STANDARD OPERATING PROCEDURE Research Administration SOP No: R013
SOP Title: External Review of Research Documents and Medical Records
5.0 PROCEDURES: DURING NORMAL CONDITIONS
5.1 Scheduling External Reviewer Visits
5.1.1 When an external reviewer (e.g. sponsor, consortium group, state/federal group, etc.) provides notification of an upcoming monitoring or auditing visit, the visit date needs to be coordinated to include all parties that need to be present during the visit:
5.1.1.1 Principal Investigator (PI)—Email the PI to coordinate time and availability to address any needed documents and to determine availability for the exit interview, as applicable.
5.1.1.2 Investigational Drug Services (IDS) Pharmacy (if applicable)—Coordinate time and availability for a Pharmacy visit (as needed).
5.1.1.3 Research Administration Staff—Due to varied CRO staff schedules, determine when they can be present for the visit or exit interview (as needed).
5.1.1.4 Accreditation/Regulatory Affairs (for state/federal visits)— Immediately notify the relevant individuals (within 1 business day) of receiving notice of a planned visit.
5.1.2 Once the on-site visit date(s) are confirmed, notify the Team Lead to add the scheduled visit to the CRO calendar (i.e. include details of the number of workstations needed, medical records access needs, etc.).
5.1.3 Send notification of the confirmed visit date(s) to all relevant parties. If applicable, notify IDS Pharmacy of the confirmed visit by sending an Outlook appointment to IDSRx@childrens.com.
5.1.4 Coordinate access to research documents, participant medical records, etc. per SOP sections below.

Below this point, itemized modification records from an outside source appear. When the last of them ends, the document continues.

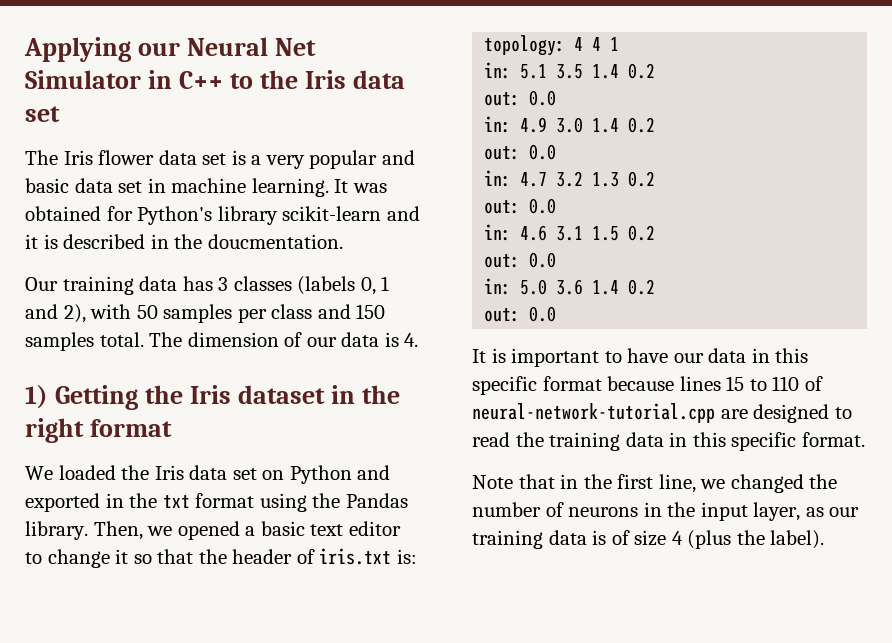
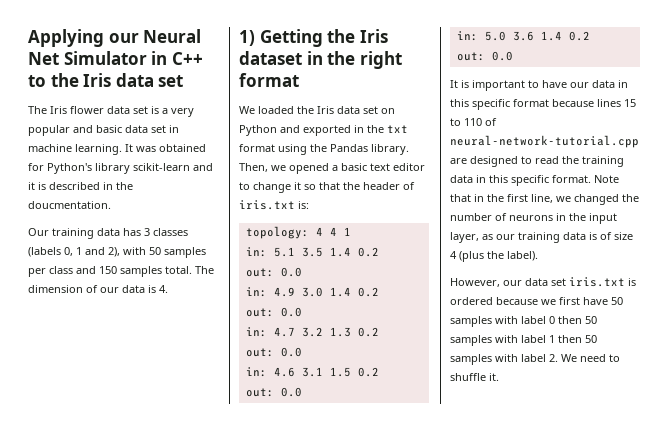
(865, 439) // -> (591, 179) none
(825, 539) none -> [450,277,636,287] [450,297,623,305] [450,316,597,327] [450,335,597,346] [450,354,620,365] [450,373,499,381] // However, our data set iris.txt is ordered because we first have 50 samples with label 0 then 50 samples with label 1 then 50 samples with label 2. We need to shuffle it.

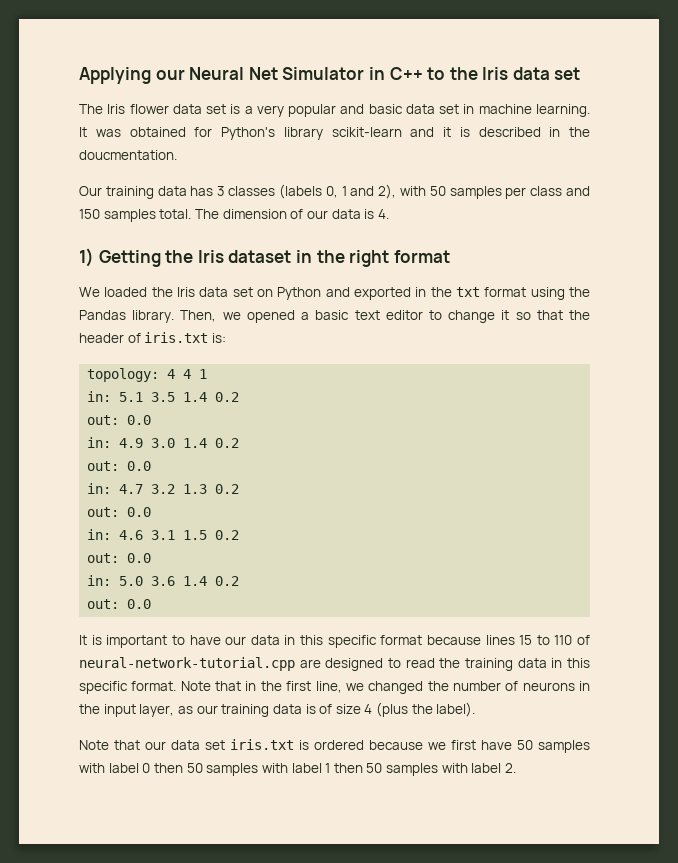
[450,278,500,287] However, -> [79,740,140,750] Note that
[561,354,620,362] [450,373,499,381] We need to shuffle it. -> (517, 768) none

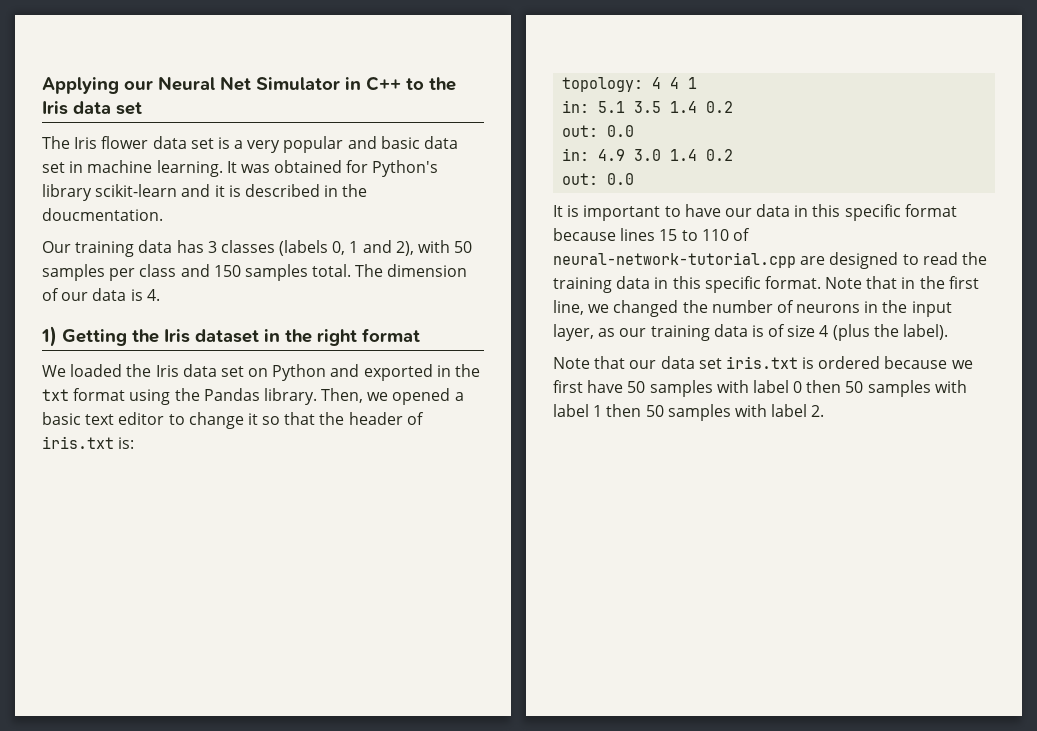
[87,483,240,494] [87,507,152,517] [87,529,240,540] [87,553,152,563] [87,575,240,586] [87,599,152,609] // in: 4.7 3.2 1.3 0.2 // out: 0.0 // in: 4.6 3.1 1.5 0.2 // out: 0.0 // in: 5.0 3.6 1.4 0.2 // out: 0.0 -> (635, 179) none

5.1.5 If other parties (i.e. RC or QA) need to review and prep for the visit, the Coordinator should begin preparing the files at least 2 weeks prior to the visit date. If the Coordinator needs assistance in preparing for the visit, the Coordinator can request to meet with the RC, QA and/or or any other individuals familiar with preparation and participation in such visits to discuss responsibilities, expectations, or any other items of concern.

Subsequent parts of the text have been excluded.